# Deciding on tank brand and set up concerns



## Fisheye (Jan 13, 2015)

Hi,

Regarding 40B (36x18x16) glass tanks:

BA's carries SEAPORA for $129.99. Tank has center brace.

Petsmart carries MARINELAND for $88 (I triple checked . Tank does not have center brace. At least the bottom pane is tempered because there is a sticker saying DO NOT DRILL.

I've tried to research the thickness or difference in glass quality for these tanks but can't find anything. Wondering if anyone has thoughts or insight about why only one of two tanks with same dimensions (excluding the unknown pane thickness) has a center brace.

Set up concerns

For the past 4 years have had 3 tanks (20 long, 2 10's) on a vintage workbench. This is a heavy, non commercial piece made from 4x4's, a chunk of 4x10, 2 vertical vices and 4x4 cross supports (could upload pic if that's better) Piece measures 19.75" x 78.75". I am hoping to just have the 40B and 20L on it moving forward. The concern is that the surface is not perfectly flat from front to back or running the length.

Would a single piece of 3/4" ply covering the entire surface and shimmed as required do the trick? Would it be wise to put a piece of styrofoam down first? Would it be better to cut plywood to fit the footprint of each tank and shim that way?

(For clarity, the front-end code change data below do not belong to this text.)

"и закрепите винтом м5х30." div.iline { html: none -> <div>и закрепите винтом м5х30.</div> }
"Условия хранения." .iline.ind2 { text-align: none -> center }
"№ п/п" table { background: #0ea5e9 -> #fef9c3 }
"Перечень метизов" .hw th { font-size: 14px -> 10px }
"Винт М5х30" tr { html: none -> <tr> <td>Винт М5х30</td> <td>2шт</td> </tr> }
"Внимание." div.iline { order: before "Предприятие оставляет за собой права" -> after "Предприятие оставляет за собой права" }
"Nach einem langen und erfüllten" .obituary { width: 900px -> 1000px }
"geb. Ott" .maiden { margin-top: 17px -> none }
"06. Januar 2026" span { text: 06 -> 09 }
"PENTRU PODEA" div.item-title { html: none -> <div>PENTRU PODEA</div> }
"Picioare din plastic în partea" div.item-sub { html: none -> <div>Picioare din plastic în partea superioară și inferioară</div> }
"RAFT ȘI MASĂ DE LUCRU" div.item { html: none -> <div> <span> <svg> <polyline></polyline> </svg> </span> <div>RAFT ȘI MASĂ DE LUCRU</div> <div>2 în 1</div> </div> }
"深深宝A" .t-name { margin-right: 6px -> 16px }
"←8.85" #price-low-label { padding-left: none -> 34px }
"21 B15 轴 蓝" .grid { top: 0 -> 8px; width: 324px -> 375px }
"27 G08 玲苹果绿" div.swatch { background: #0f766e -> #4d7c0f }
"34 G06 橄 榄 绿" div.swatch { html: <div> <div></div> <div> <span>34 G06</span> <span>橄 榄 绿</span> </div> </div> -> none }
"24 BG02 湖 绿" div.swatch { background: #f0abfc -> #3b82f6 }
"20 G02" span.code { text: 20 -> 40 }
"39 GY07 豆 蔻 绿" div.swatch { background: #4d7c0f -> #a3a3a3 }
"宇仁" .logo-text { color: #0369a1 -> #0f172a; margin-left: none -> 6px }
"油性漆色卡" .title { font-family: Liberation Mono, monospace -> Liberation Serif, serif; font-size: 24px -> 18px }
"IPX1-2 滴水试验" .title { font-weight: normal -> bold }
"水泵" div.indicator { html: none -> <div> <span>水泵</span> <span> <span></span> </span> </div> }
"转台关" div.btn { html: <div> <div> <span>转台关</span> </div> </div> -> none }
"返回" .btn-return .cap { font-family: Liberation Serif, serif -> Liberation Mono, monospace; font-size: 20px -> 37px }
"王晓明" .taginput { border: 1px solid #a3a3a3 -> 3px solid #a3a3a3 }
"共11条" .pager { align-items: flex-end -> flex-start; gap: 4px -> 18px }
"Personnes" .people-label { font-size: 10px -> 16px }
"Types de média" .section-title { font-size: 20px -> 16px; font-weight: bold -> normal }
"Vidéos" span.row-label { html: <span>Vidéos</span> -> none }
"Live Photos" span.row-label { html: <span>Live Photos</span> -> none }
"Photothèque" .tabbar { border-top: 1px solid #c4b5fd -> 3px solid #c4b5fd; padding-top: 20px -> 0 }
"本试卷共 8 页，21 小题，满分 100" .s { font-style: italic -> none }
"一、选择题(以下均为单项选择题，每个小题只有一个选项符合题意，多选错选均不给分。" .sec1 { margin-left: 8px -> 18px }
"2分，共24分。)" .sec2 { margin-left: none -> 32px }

Would appreciate knowing what others would do-I'm stumped.

Thank you for reading.

Jackie


----------



## martelvis (Oct 31, 2015)

Fisheye said:


> Hi,
> 
> Regarding 40B (36x18x16) glass tanks:
> 
> ...


 Strofoam under the tank is always a good idea, but you you have to use the cheap white stuff that compresses. The price of a sheet of 4 feet x 8 feet plywood for 5/8 is $35.00 and for 3/4 (6/8) is $65.00, so you have to do the math for you project. Giving the plywood a coat of paint or liquid varathane is also not a bad idea. Good luck.


----------



## Fisheye (Jan 13, 2015)

thank you for the information


----------



## James32 (Mar 27, 2013)

If you havent bought your tank yet send me a message I have a 40 gallon breeder with a metal frame stand both brand new and vintage. I also have a 45 gallon also new acyrilic tank has center brace and is drilled in the botton and has 2 bulkheads which could be plugged if you dont want a sump and then you put it on the pink syrofoam and gtg
Lmk


----------



## James32 (Mar 27, 2013)

Oh i also have the sump if your interested drilled for an external pump. Let me know if you want pics


----------



## wtac (Mar 17, 2006)

Bring a measuring tape and compare glass thickness. If the same, I would buy the SeaPora as the centre brace prevents bowing.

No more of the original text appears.